Shall we call all the IO relate function in goroutine?

piv_det · January 6, 2021, 1:56am

Hi all, I’m new with Golang. When I first learn goroutine, I found it’s amazing.

I was wondering when shall we use goroutine?

For example, for the monadic async style in other language, like OCaml, basically we do IO function like follows:

let handle_file (filename: string) =
  let%map text = Reader.file_contents filename in
  int_of_string text;;

The return type would be int Deferred.t , when we call this function, the scheduler would arrange it in the best performance.

In Golang, I just created function like:

func check(e error) {
	if e != nil {
		panic(e)
	}
}

func handleFile(filename string) string {
	dat, err := ioutil.ReadFile("./file.txt")
	check(err)
	res, err := strconv.Atoi(dat)
	check(err)
	return res
}

Just not sure if maybe we should call this function via goroutine or directly?

skillian · January 10, 2021, 1:06pm

I’m not familiar with functional programming languages, but the specific use case you have here makes me think of Python’s asyncio package (and packages based on it) and C#'s System.Threading.Tasks.Task type where there’s a difference between “normal” values and future/task values.

Go doesn’t have this distinction; the runtime automatically shuffles goroutines around OS threads and/or delegates IO to background OS threads so that you don’t need to bother with async vs. synchronous functions.

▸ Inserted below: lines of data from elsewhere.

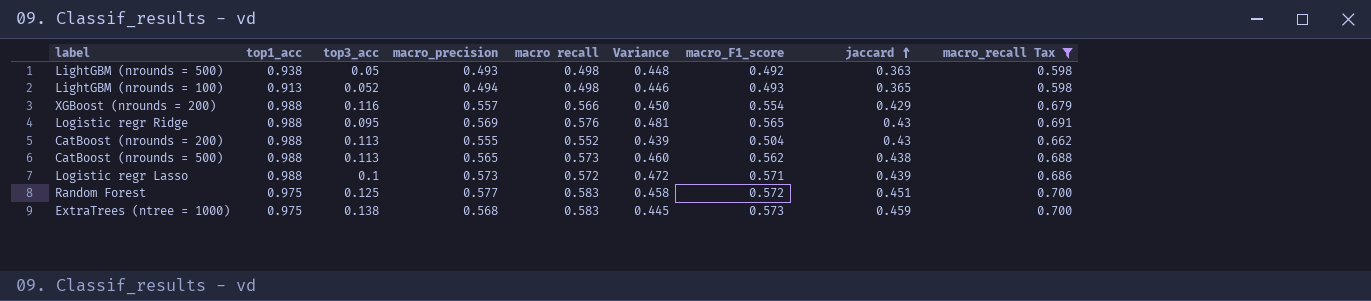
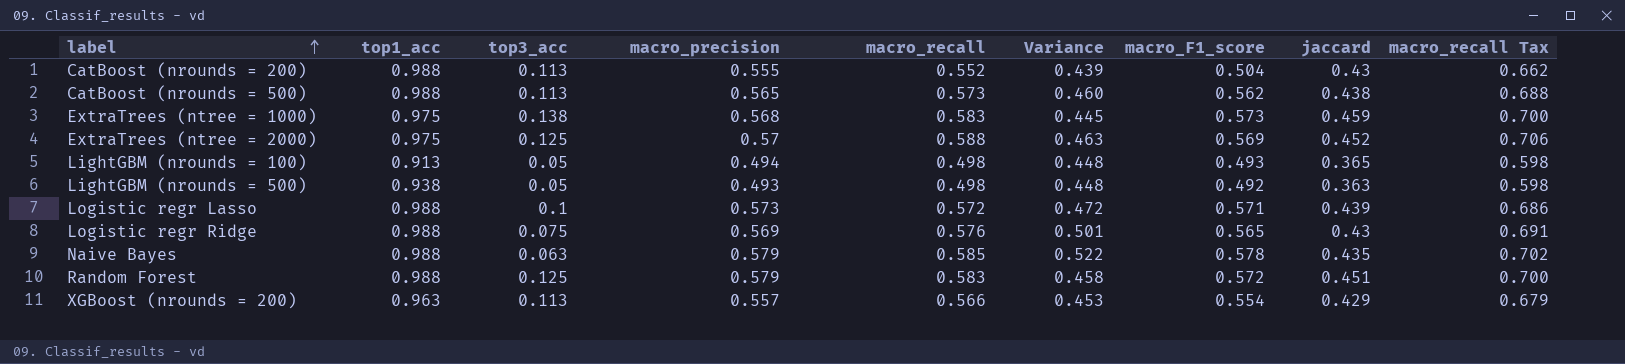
filter: macro_recall Tax <= 0.700 -> none
row order: jaccard ascending -> label ascending
column name: macro recall -> macro_recall
LightGBM (nrounds = 100) | top3_acc: 0.052 -> 0.05
LightGBM (nrounds = 100) | Variance: 0.446 -> 0.448
Logistic regr Ridge | top3_acc: 0.095 -> 0.075
Logistic regr Ridge | Variance: 0.481 -> 0.501
Random Forest | top1_acc: 0.975 -> 0.988
Random Forest | macro_precision: 0.577 -> 0.579
XGBoost (nrounds = 200) | top1_acc: 0.988 -> 0.963
XGBoost (nrounds = 200) | top3_acc: 0.116 -> 0.113
XGBoost (nrounds = 200) | Variance: 0.450 -> 0.453

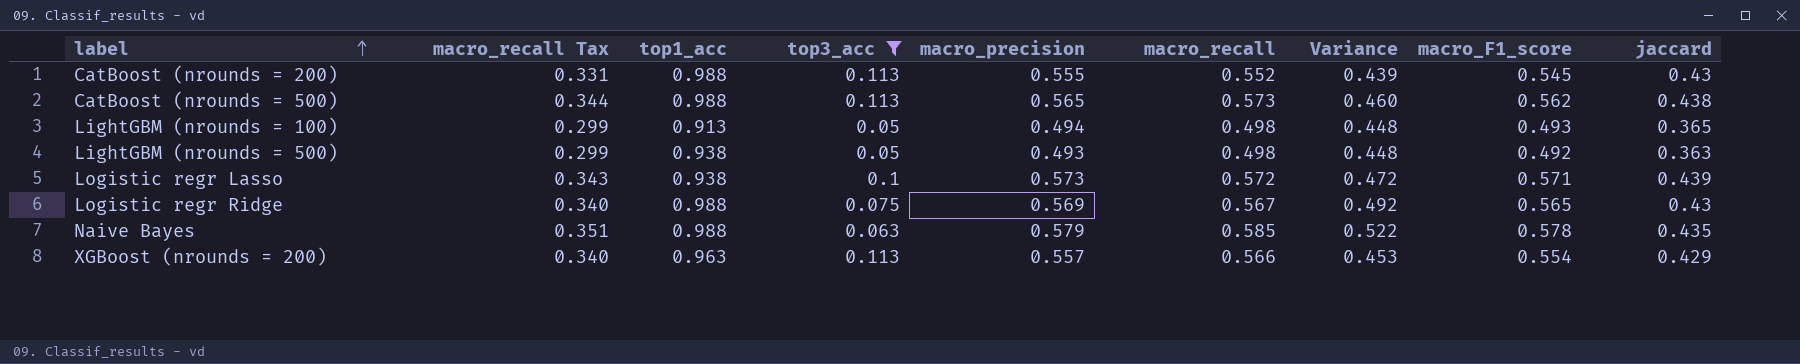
filter: none -> top3_acc <= 0.113
column macro_recall Tax | formula: [macro_recall] * 1.2 -> [macro_recall] * 0.6
column macro_recall Tax | position: 9 -> 2
CatBoost (nrounds = 200) | macro_F1_score: 0.504 -> 0.545
Logistic regr Lasso | top1_acc: 0.988 -> 0.938
Logistic regr Ridge | macro_recall: 0.576 -> 0.567
Logistic regr Ridge | Variance: 0.501 -> 0.492

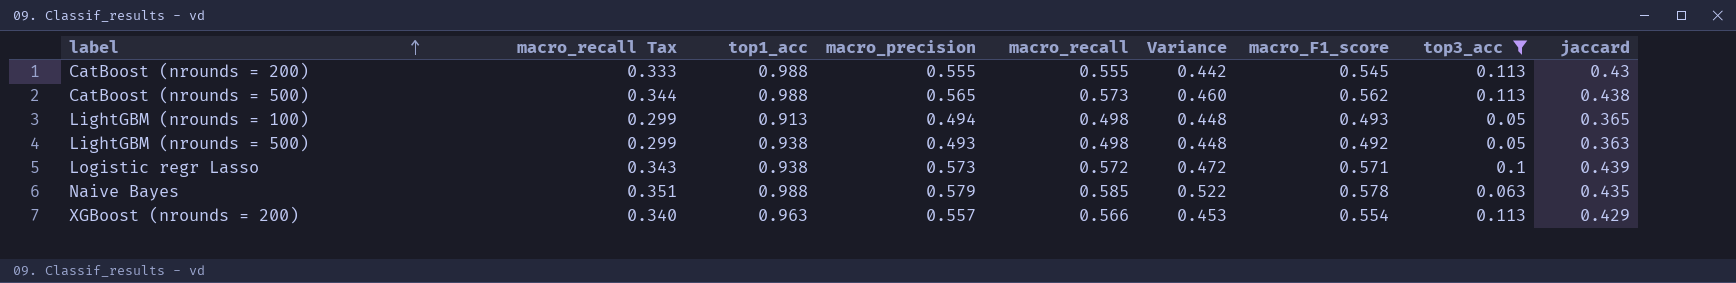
column top3_acc | position: 4 -> 8
row Logistic regr Ridge: 0.340 | 0.988 | 0.075 | 0.569 | 0.567 | 0.492 | 0.565 | 0.43 -> none
CatBoost (nrounds = 200) | macro_recall Tax: 0.331 -> 0.333
CatBoost (nrounds = 200) | macro_recall: 0.552 -> 0.555
CatBoost (nrounds = 200) | Variance: 0.439 -> 0.442

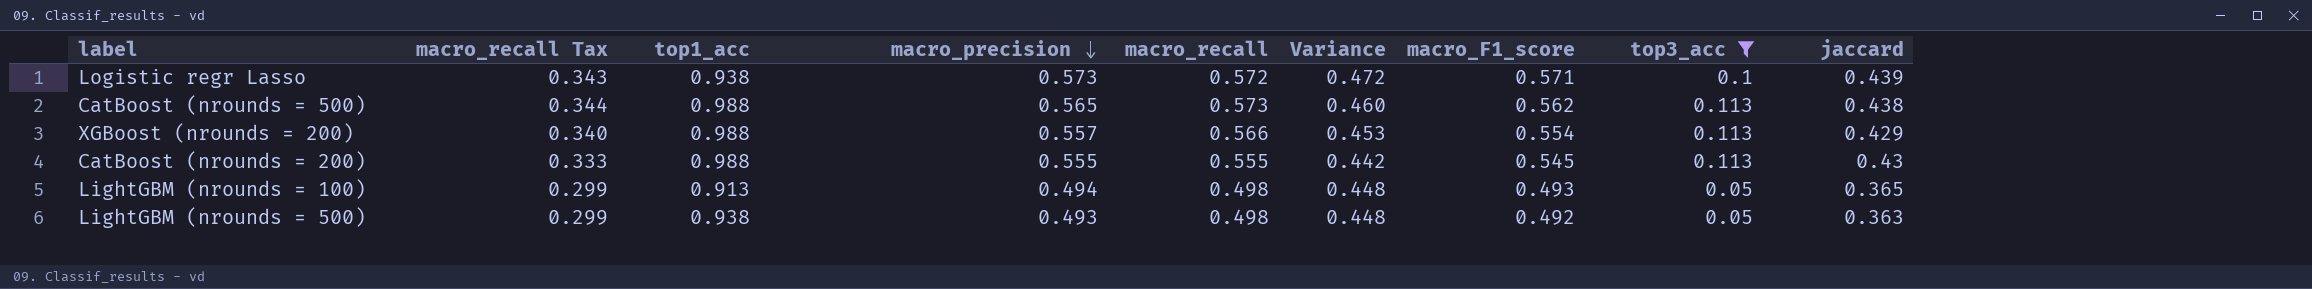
row order: label ascending -> macro_precision descending
row Naive Bayes: 0.351 | 0.988 | 0.579 | 0.585 | 0.522 | 0.578 | 0.063 | 0.435 -> none
XGBoost (nrounds = 200) | top1_acc: 0.963 -> 0.988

The direct call in your code to ioutil.ReadFile is fine, however your check function is not idiomatic Go unless you handle the panics further up the call chain.

piv_det · January 12, 2021, 11:14am

Thanks for your replying, from my understanding, Golang will call all the IO relate function by goroutine implicitly, and we don’t need to make it explicitly like this:

func main() {
  out := make(chan int)
  go handleFile("./file.txt", out)
  fmt.Println(<-out)
}

func handleFile(filename string, out chan<- int){
  dat, _ := ioutil.ReadFile("./file.txt")
  res, _ := strconv.Atoi(dat)
  out <- res
}

skillian · January 12, 2021, 11:49am

I’m not good with diagrams, so I went with “ascii art” to show what happens when you use the channel:

+--------------------------------------+
|            Goroutine #1              |
+--------------------------------------+
|                                      |
|  +--------------------------------+  |
|  |  (Some init. before main call) |  |
|  +--------------------------------+  |
|                                      |
|  func main() {                       |
|                                      |
|    out := make(chan int)             |
|                                      |
|    go handleFile("./file.txt", out)  +------------------------------------------------------+
|                                      |                     Goroutine #2                     |
|    fmt.Println(<-out)                +------------------------------------------------------+
|                                      |                                                      |
|  +--------------------------------+  |  func handleFile(filename string, out chan<- int) {  |
|  |  Sleep while waiting for <-out |  |                                                      |
|  +--------------------------------+  |    dat, _ := ioutil.ReadFile("./file.txt")           |
|                                      |                                                      |
|                                      |  +------------------------------------------------+  |
|                                      |  | Somewhere down ioutil.ReadFile's call chain,   |  |
|                                      |  | IO is handed off to the OS and the goroutine   |  |
|                                      |  | is effectively blocked, allowing the runtime   |  |
|                                      |  | to schedule another goroutine.  In the case of |  |
|                                      |  | this example, there are no other goroutines.   |  |
|                                      |  +------------------------------------------------+  |
|                                      |                                                      |
|                                      |    res, _ := strconv.Atoi(dat)                       |
|                                      |                                                      |
|                                      |    out <- res                                        |
|                                      |                                                      |
|                                      |  +------------------------------------------------+  |
|                                      |  | Send res into the out channel, unblocking      |  |
|                                      |  | Goroutine #1.                                  |  |
|                                      |  +------------------------------------------------+  |
|                                      |                                                      |
|                                      +------------------------------------------------------+
|                                      |
|  +--------------------------------+  |
|  | Resume printing the result from|  |
|  | the out channel.               |  |
|  +--------------------------------+  |
|                                      |
+--------------------------------------+

You can see that the result of using another goroutine and a channel in this case is that instead of just the main goroutine being blocked while it awaits the result of ioutil.ReadFile, you have two blocked goroutines: Goroutine #1 while it awaits the receive from the channel and Goroutine #2 while it awaits the result from ioutil.ReadFile. When ioutil.ReadAll completes, Goroutine #2 wakes up and sends the result into the out channel and then Goroutine #2 terminates. Then Goroutine #1 wakes up and continues the call to fmt.Println. If you just called iotuil.ReadFile directly without starting another goroutine, the code would be clearer and have less overhead.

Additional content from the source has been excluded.